L’ado ne se démonte pas et lui répond :
“Mais Monsieur, pourquoi je devrais moi me couvrir les épaules et le ventre alors que les garçons jouent au football torse-nu et vous ne leur dites rien ? “.
🙀 Quand l’Etat s’en mêle, mais pas dans le bon sens, il sème la pagaille
En septembre 2020, le ministre de l’Education nationale de l’époque Jean-Michel Blanquer incite les lycéennes et les collégiennes à se vêtir de manière ” correcte et républicaine “, après que le crop top ait été interdit dans certains établissements. En 2021, le président de la République Emmanuel Macron réclame une ” tenue décente “ pour aller à l’école. Sur quels fondements se base-t-il ? Sur le fait que les crop tops et autres jupes déconcentrent les garçons ? WTF ? Parce que ces pauvres garçons ne sont pas capables de se contrôler dans notre monde soi-disant civilisé qui prône l’égalité femmes-hommes, … La preuve que le patriarcat domine encore notre société pas si moderne que ça finalement. #Balancetontop.

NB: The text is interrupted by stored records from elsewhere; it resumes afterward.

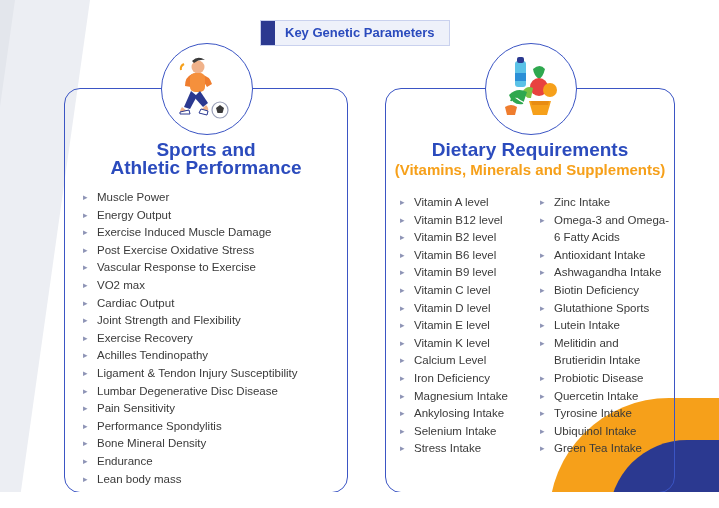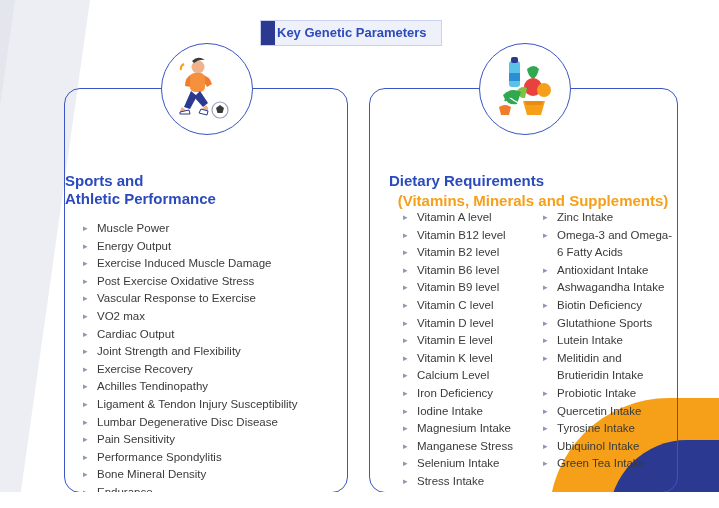--- a/index.html
+++ b/index.html
@@ -89,7 +89,7 @@
     font-size: 13px;
     font-weight: bold;
     line-height: 24px;
-    padding: 0 14px 0 2px;
+    padding: 0 14px 0 10px;
     white-space: nowrap;
   }
 

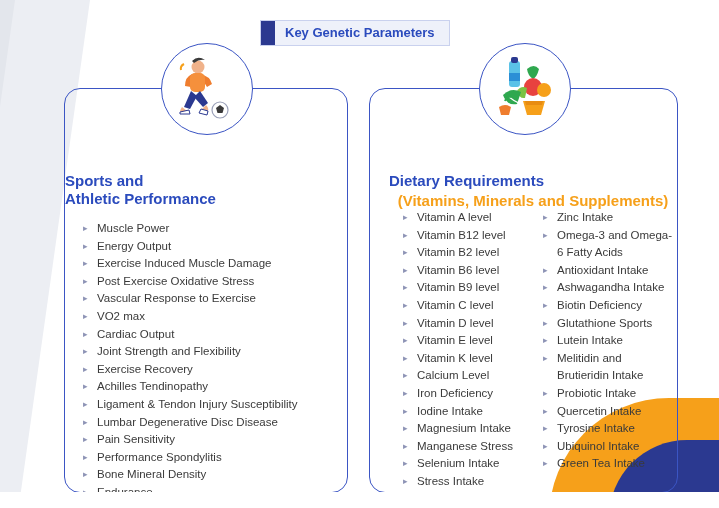--- a/index.html
+++ b/index.html
@@ -129,10 +129,10 @@
     overflow: hidden;
   }
   .panel-heading {
-    text-align: left;
-    margin-top: 83px;
+    text-align: center;
+    margin-top: 52px;
     color: #2b4bbd;
-    font-size: 15px;
+    font-size: 19px;
     font-weight: bold;
     line-height: 18px;
   }

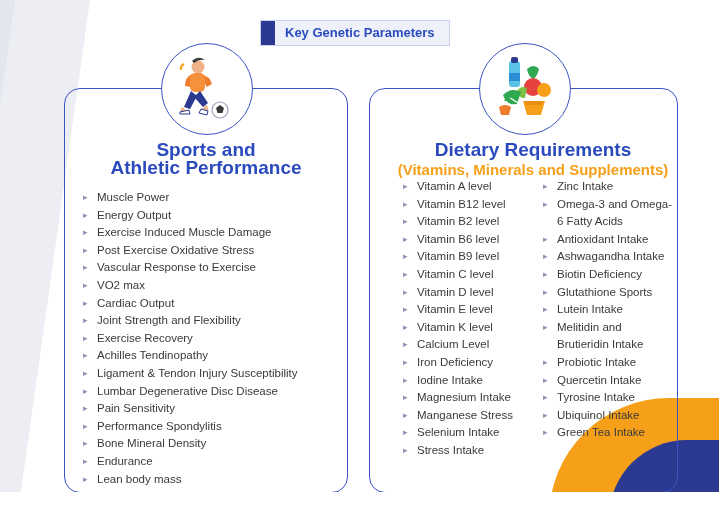--- a/index.html
+++ b/index.html
@@ -107,11 +107,10 @@
     height: 403px;
   }
   .panel-right {
-    left: 369px;
+    left: 385px;
     top: 88px;
     width: 288px;
     height: 403px;
-    padding-left: 19px;
   }
   .circle {
     position: absolute;

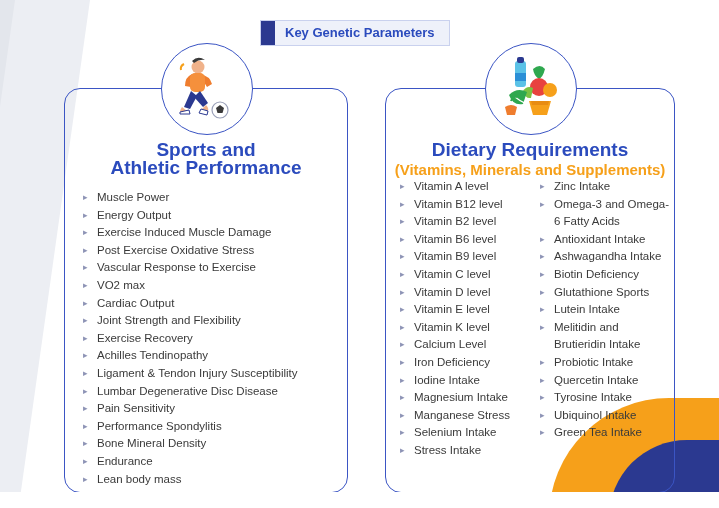--- a/index.html
+++ b/index.html
@@ -151,7 +151,7 @@
     display: flex;
     gap: 10px;
     padding: 0 4px 0 14px;
-    margin-top: 0;
+    margin-top: 16px;
   }
   .col {
     flex: 1;

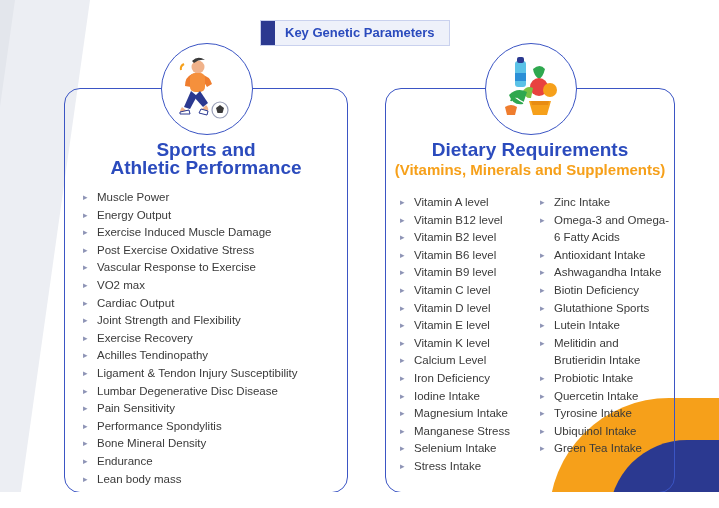--- a/index.html
+++ b/index.html
@@ -296,7 +296,7 @@
           <li>Glutathione Sports</li>
           <li>Lutein Intake</li>
           <li>Melitidin and Brutieridin Intake</li>
-          <li>Probiotic Intake</li>
+          <li>Probiotic Disease</li>
           <li>Quercetin Intake</li>
           <li>Tyrosine Intake</li>
           <li>Ubiquinol Intake</li>

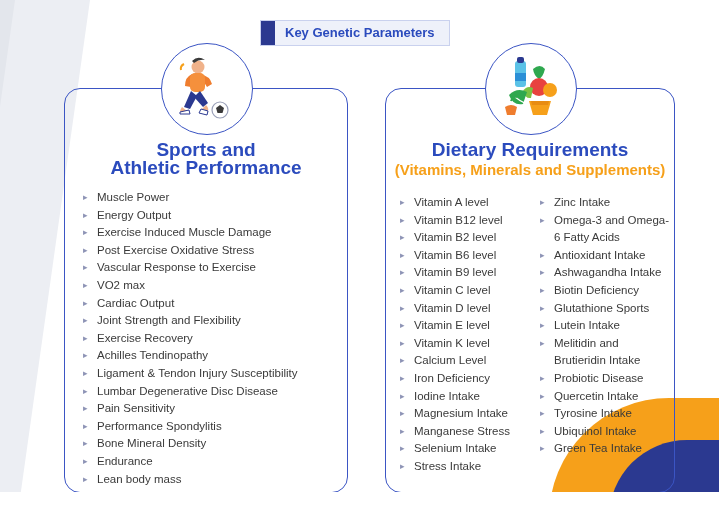--- a/index.html
+++ b/index.html
@@ -279,7 +279,6 @@
           <li>Vitamin K level</li>
           <li>Calcium Level</li>
           <li>Iron Deficiency</li>
-          <li>Iodine Intake</li>
           <li>Magnesium Intake</li>
           <li>Manganese Stress</li>
           <li>Selenium Intake</li>

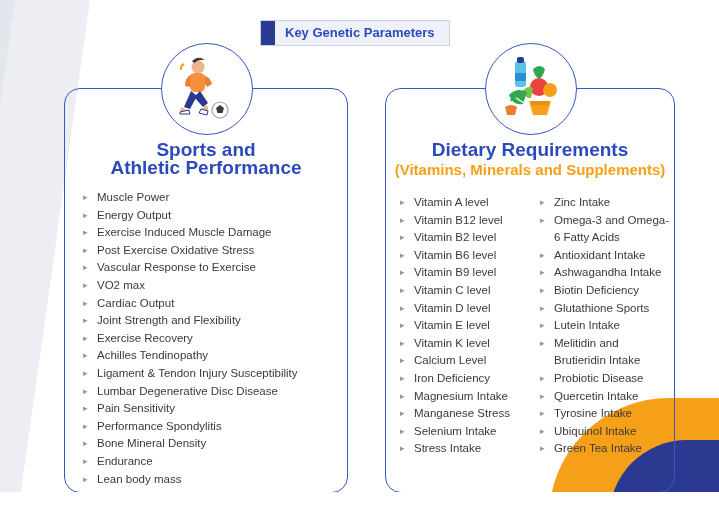--- a/index.html
+++ b/index.html
@@ -280,7 +280,7 @@
           <li>Calcium Level</li>
           <li>Iron Deficiency</li>
           <li>Magnesium Intake</li>
-          <li>Manganese Stress</li>
+          <li>Ankylosing Intake</li>
           <li>Selenium Intake</li>
           <li>Stress Intake</li>
         </ul>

🧯Lutter ensemble contre le sexisme
Heureusement, les filles réagissent, aidée même par certains garçons “éduqués”, et revendiquent le droit de porter des vêtements féminins sans subir de remarques sexistes. Le concept de “la journée de la jupe” est né pour la première fois dans un lycée technologique d’Etrelles en Ille-et-Vilaine. Pendant toute une journée, filles et garçons portent une jupe, sans distinction de genre. En 2009, le phénomène se popularise avec le film éponyme avec Isabelle Adjani. Les femmes politiques elles aussi se battent pour s’habiller comme elles le souhaitent et l’évolution des mentalités en la matière est extrêmement lente. Dès que les femmes sont entrées en politique, leurs tenues vestimentaires ont fait l’objet de débats, de polémiques et de critiques interminables. En 1936, alors que les femmes n’ont pas encore le droit de vote, Léon Blum nomme pour la première fois trois femmes au gouvernement. Cécile Brunschvicg, Suzanne Lacore et Irène Joliot-Curie se doivent de respecter les convenances que l’époque exige, qui est de porter un chapeau même dans certains lieux publics. Petite victoire : les trois sous-ministres seront exsangues de cette pratique. En 1972, Michèle Alliot-Marie, jeune conseillère politique, impose son pantalon à l’Assemblée nationale. Avant cela, il était interdit pour une femme. En 2012, Cécile Duflot, alors ministre du Logement, est huée à l’Assemblée nationale pour la robe à fleurs qu’elle porte. Aujourd’hui, les codes vestimentaires dans l’Hémicycle, bousculés par les députés La France Insoumise, ont légèrement évolué, mais ils restent encore fragiles.
💉La petite piquouze de rappel
L’égalité en matière vestimentaire est loin d’être atteinte et les femmes s’autocensurent encore. Il serait temps d’inverser la tendance. En 2020, l’association de lutte contre les violences sexistes et sexuelles HandsAway lance une campagne appelée « Ceci n’est pas un consentement ». Elle prône la liberté des femmes et rappelle que chaque femme a le droit de s’habiller comme elle le souhaite. Suite à un important cyberharcèlement, celle-ci s’est associée aux applications Umay et The Sorority. Alors est-ce que les filles et les femmes peuvent encore s’habiller aujourd’hui comme elles le souhaitent ? Il faut croire que non.
Rappel de l'article premier de la déclaration des droits de la femme et de la citoyenne d'Olympe de Gouges en 1791: "La Femme naît libre et demeure égale à l'homme en droits. Les distinctions sociales ne peuvent être fondées que sur l'utilité commune"(Article 1er de la déclaration des droits de l'homme de 1789 : les hommes naissent et demeurent libres et égaux en droits. Les distinctions sociales ne peuvent être fondées que sur l'utilité commune).